In this notebook, we are working with the raw data from Venice and Paris AirBnB listings, exploring what we have, and making a sugestion on what can be cleaned and transformed

### Overview on proposed actions 

**Data cleaning**: not all columns will bring a value for further analysis so we suggest dropping columns that contain urls to images, placements etc, as well as scraping info (id, time, source)

**Transorming bathrooms column**: the column is empty for Paris and partially filled for Venice but in both cases it is possible to extract data from the batrooms_text column (suggestions are written in the notebook)

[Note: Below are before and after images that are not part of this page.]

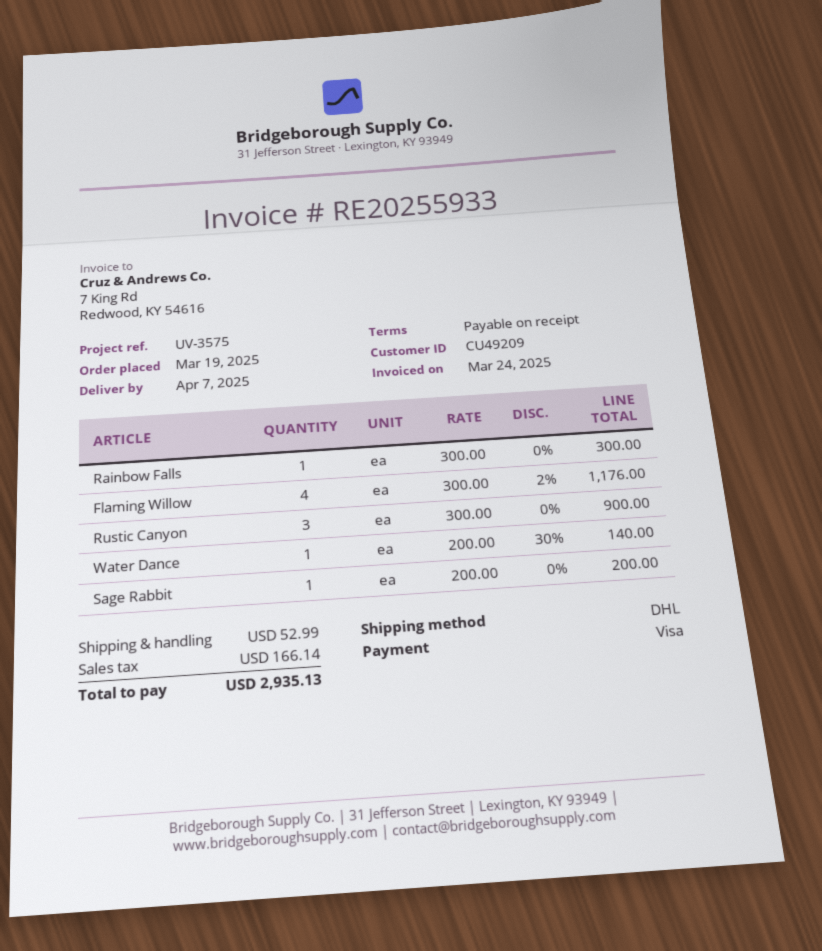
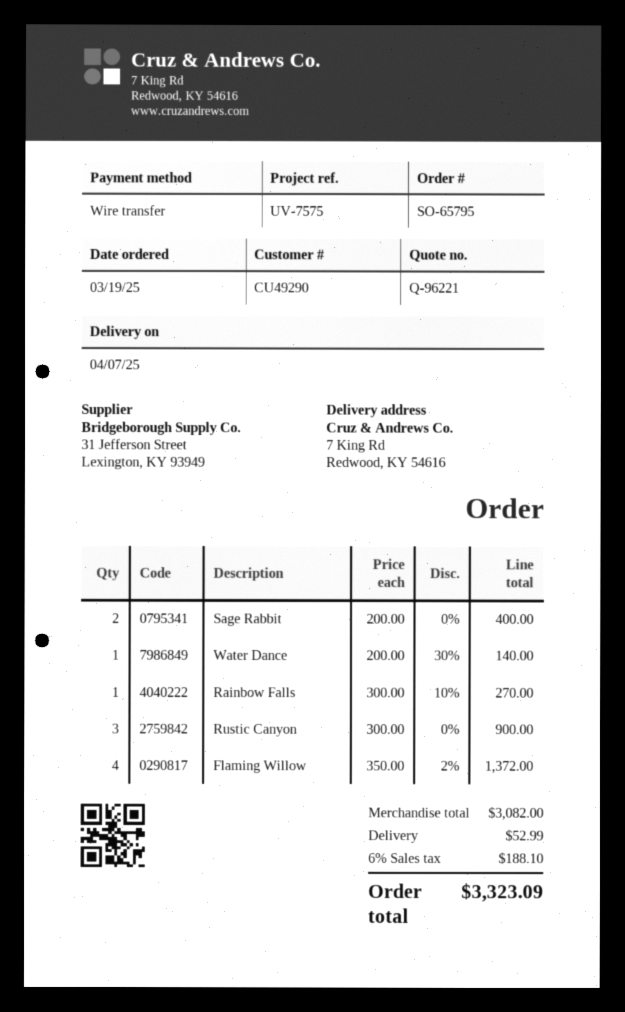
customer number: CU49209 -> CU49290
reference: UV-3575 -> UV-7575
payment method: Visa -> bank transfer
Rainbow Falls: 1 x 300.00 = 300.00 -> 1 x 300.00 - 10% = 270.00
Flaming Willow: 4 x 300.00 - 2% = 1176.00 -> 4 x 350.00 - 2% = 1372.00
Sage Rabbit: 1 x 200.00 = 200.00 -> 2 x 200.00 = 400.00
tax: 166.14 -> 188.10
total: 2935.13 -> 3323.09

**Hidden missing values**: in this notebook we already transformed N/A value into null, but there are also hidden values in amenities and host_verification columns that need to be taken care of (code that identifies such values available in the notebook)



### Load data

In [0]:
# Imports
from pyspark.sql import functions as F, types as T
from pyspark.sql import DataFrame
import numpy as np
import pandas as pd
import matplotlib.pyplot as plt
from matplotlib.colors import ListedColormap, BoundaryNorm
from typing import List, Tuple

In [0]:
path = "/Volumes/airbnb/airbnb_city_raw/city_data_volume/listings_paris.csv"

df_paris = (
    spark.read
    .option("header", "true")
    .option("multiLine", "true")
    .option("quote", '"')
    .option("escape", '"')
    .option("ignoreLeadingWhiteSpace", "true")
    .option("ignoreTrailingWhiteSpace", "true")
    .csv(path)
)
display(df_paris)


In [0]:
path = "/Volumes/airbnb/airbnb_city_raw/city_data_volume/listings_venice.csv"

df_venice = (
    spark.read
    .option("header", "true")
    .option("multiLine", "true")
    .option("quote", '"')
    .option("escape", '"')
    .option("ignoreLeadingWhiteSpace", "true")
    .option("ignoreTrailingWhiteSpace", "true")
    .csv(path)
)
display(df_venice)


As we can see, in the dataset we have information about the host (name, description, contact info, since when works etc), info on neighbourood of the host and the listing, information about the listing (bathrooms, rbedrooms, beds, price, amnenities, ratings, etc) and scraping information 

There are also columns that contain links to websites and images, which hold no significant value for the furhter research, which is why we suggest to drop it, as well as information about scraping

### Let's explore!

In [0]:
listings_paris = df_paris.count()
listings_venice = df_venice.count()

names = ["Paris", "Venice"]
values = [listings_paris, listings_venice]

fig, ax = plt.subplots()
bars = ax.barh(names, values, color="#3D65A5")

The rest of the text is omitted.